Onunla vedalaşan genç halim arkasını döndü ve uzakta duran birine doğru hevesli adımlarla koştu, bu sırada Ferloche elindeki iksiri kısaca inceledi ve solmakta olan sırtına bakarken kekeleyerek ona doğru bağırdı.

“Bunu yoldan geçen bir fareye yedireceğim ve daha sonra tuhaf bir tepki verirse! O-O zaman… Starlight ailesinin zulmünü derhal halka ifşa edeceğim!”

Uzun bir süre oflayıp pufladıktan sonra somurtkan bir bakışla mırıldandı.

“…Yiyeceklerim bitiyor.
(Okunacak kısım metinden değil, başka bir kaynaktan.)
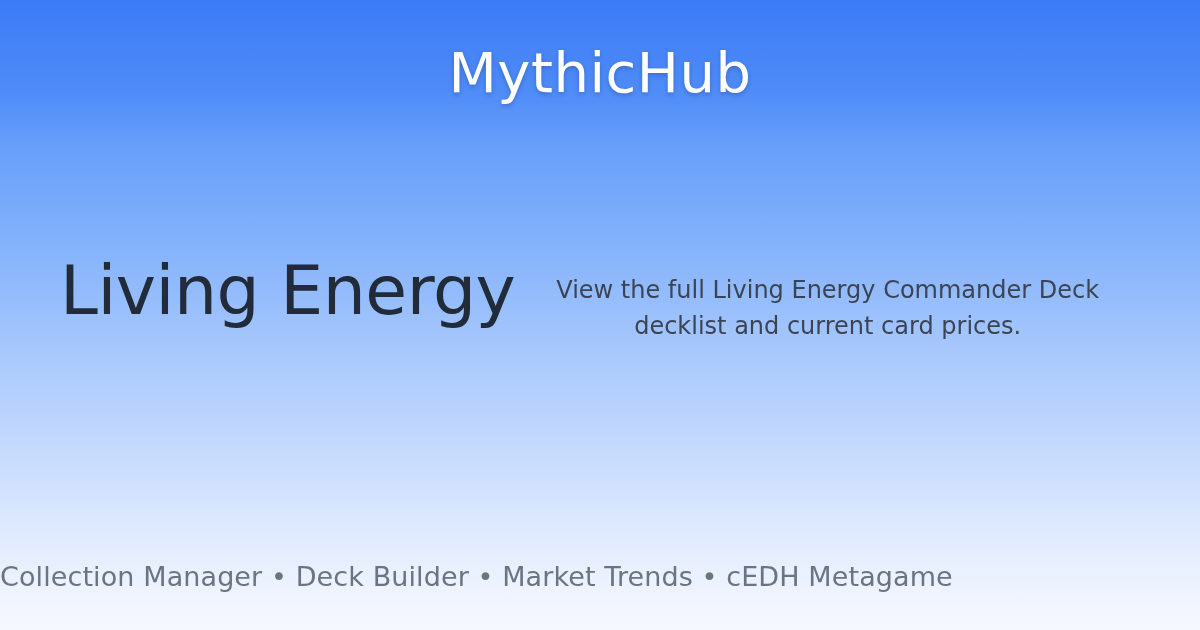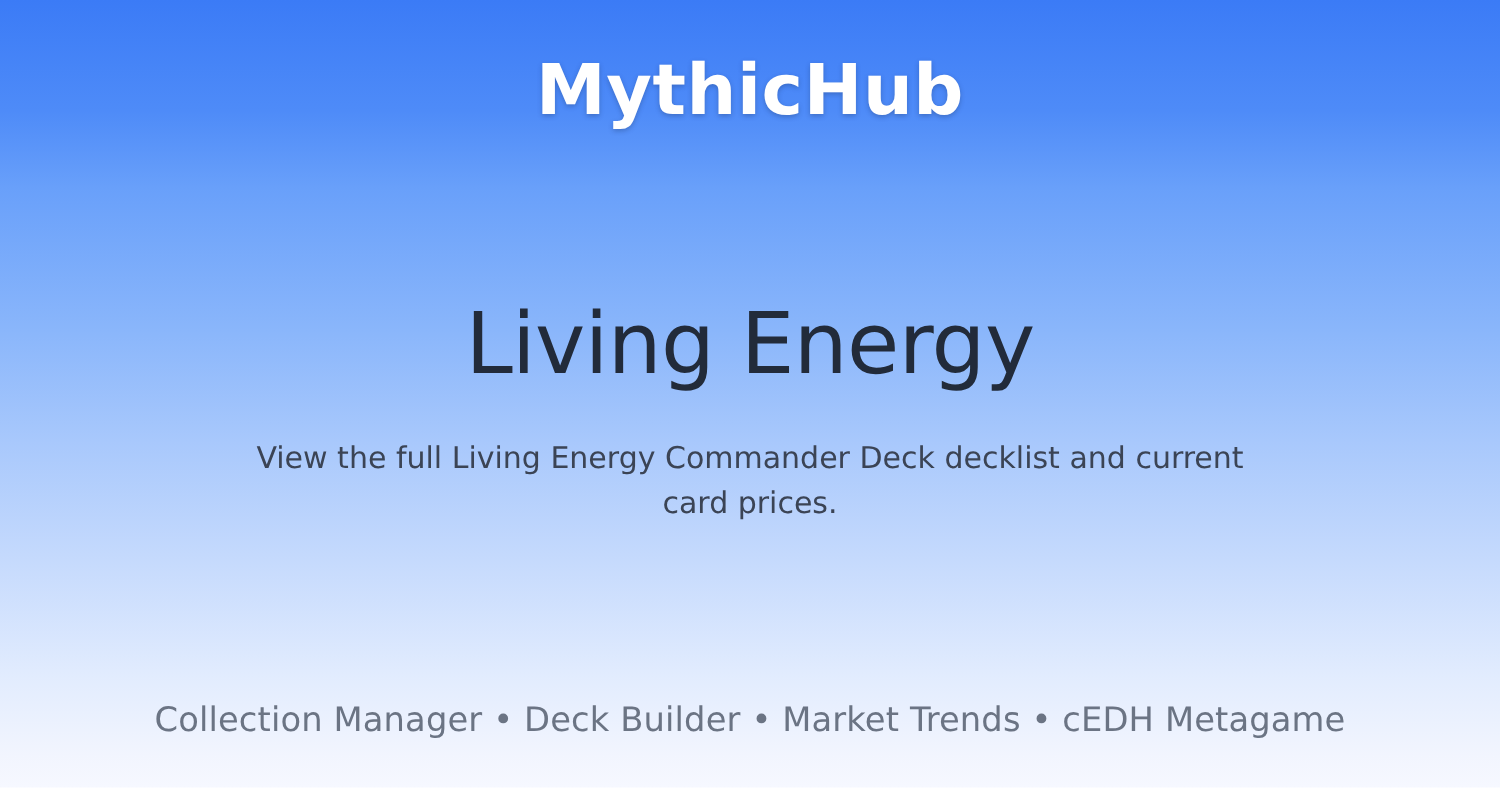"MythicHub" .brand-logo { font-weight: 700 -> 400 }
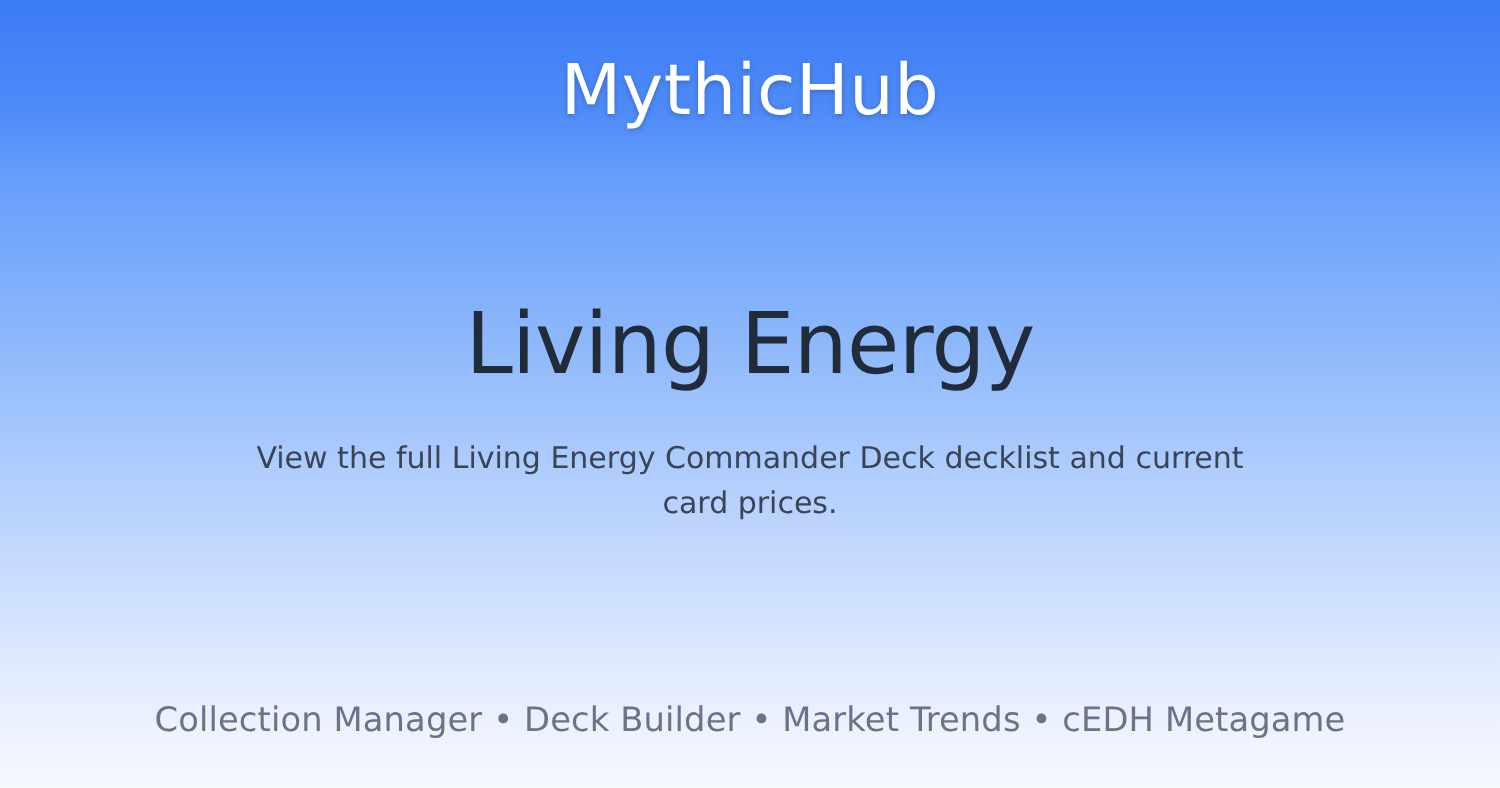"Living Energy" .center-block { flex-direction: column -> row }
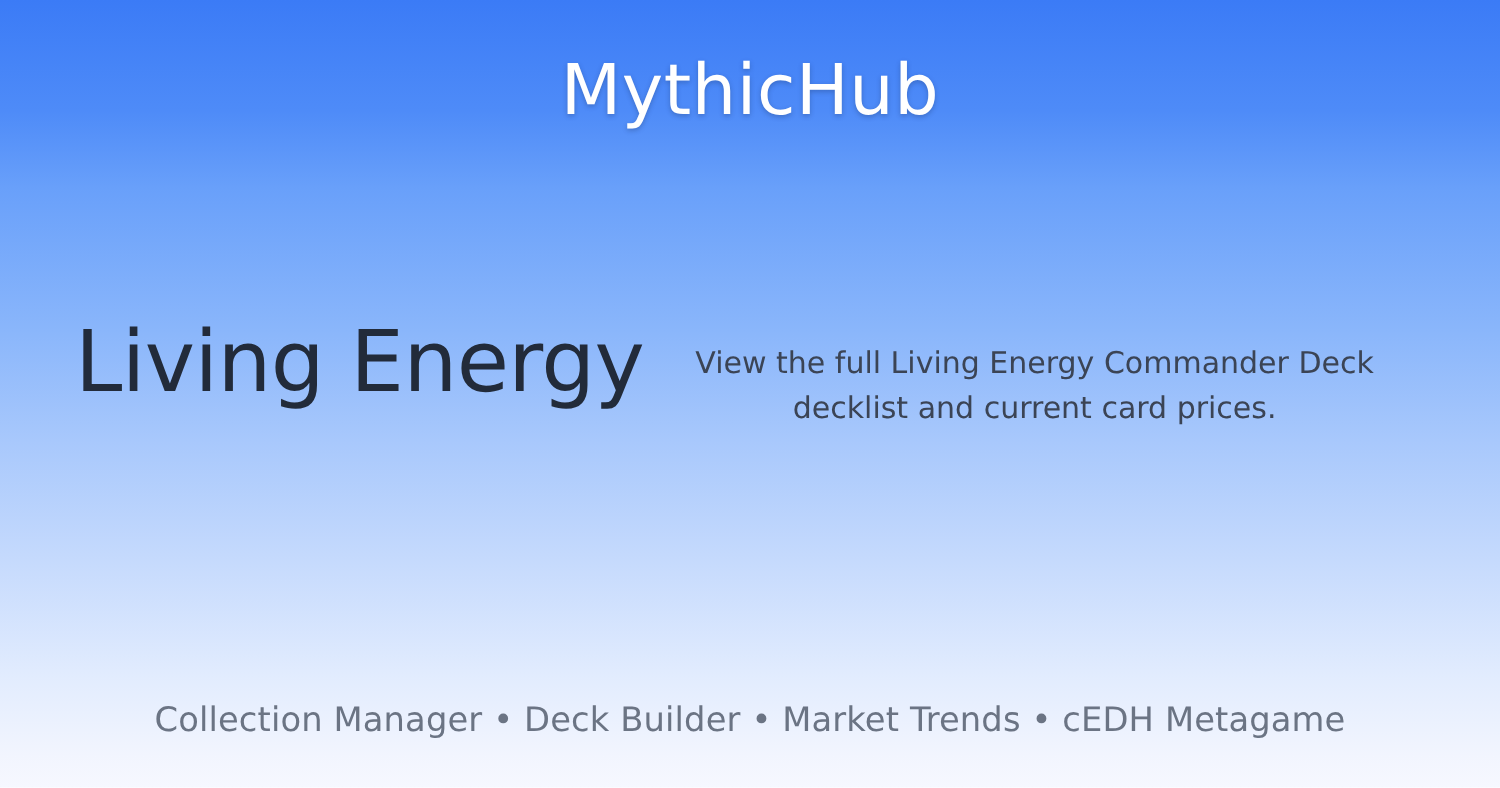"Collection Manager • Deck Builder" .footer-row { justify-content: center -> none }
Gerçekten o katedrale gitmeli miyim?”

Ve bir sonraki an, dünya dondu.

“…Ne?”

Yanımdaki kara kedi bebek böyle bir anormallikten sonra şaşkınlıkla etrafı taradığında, yanıma göz kamaştırıcı bir ışıltı yayıldı.

“…Hmm.”

Parıldayan ışıltıyı görünce kaşlarım çatıldı, ama kısa süre sonra parıltının yavaş yavaş yayıldığını fark ettiğimde kafam karıştı.

“Mia… miyav…”

“…..?”

Ancak oyuncak bebek birdenbire titredi ve arkama saklandı, sonra başını dışarı çıkarıp ışığa bakmaya başladı.

“…Kitty, neyin var?”

“…Miyav.”

Kara kedi bebeğe bakarken hemen önümde bir varlık hissettim ve içgüdüsel olarak elimi kınıma koydum.

“Sakin ol.”

“…Ne var bunda!”

Kedi oyuncak bebekle birlikte geri çekilirken, parlak ışıktan bir insan figürü çıktı.

“…Sen kimsin?”

“Ben kılıcının içinde yaşayan bir ruhum ve gücüm tükendiğinde yakında ortadan kaybolacak. Şimdilik, bilmen gereken tek şey bu.”

“…Ne?”

Kısa süre sonra, benimle benzer fiziksel özelliklere sahip bir kişi ışıktan çıktı ve şifreli sözler söylemeye başladı.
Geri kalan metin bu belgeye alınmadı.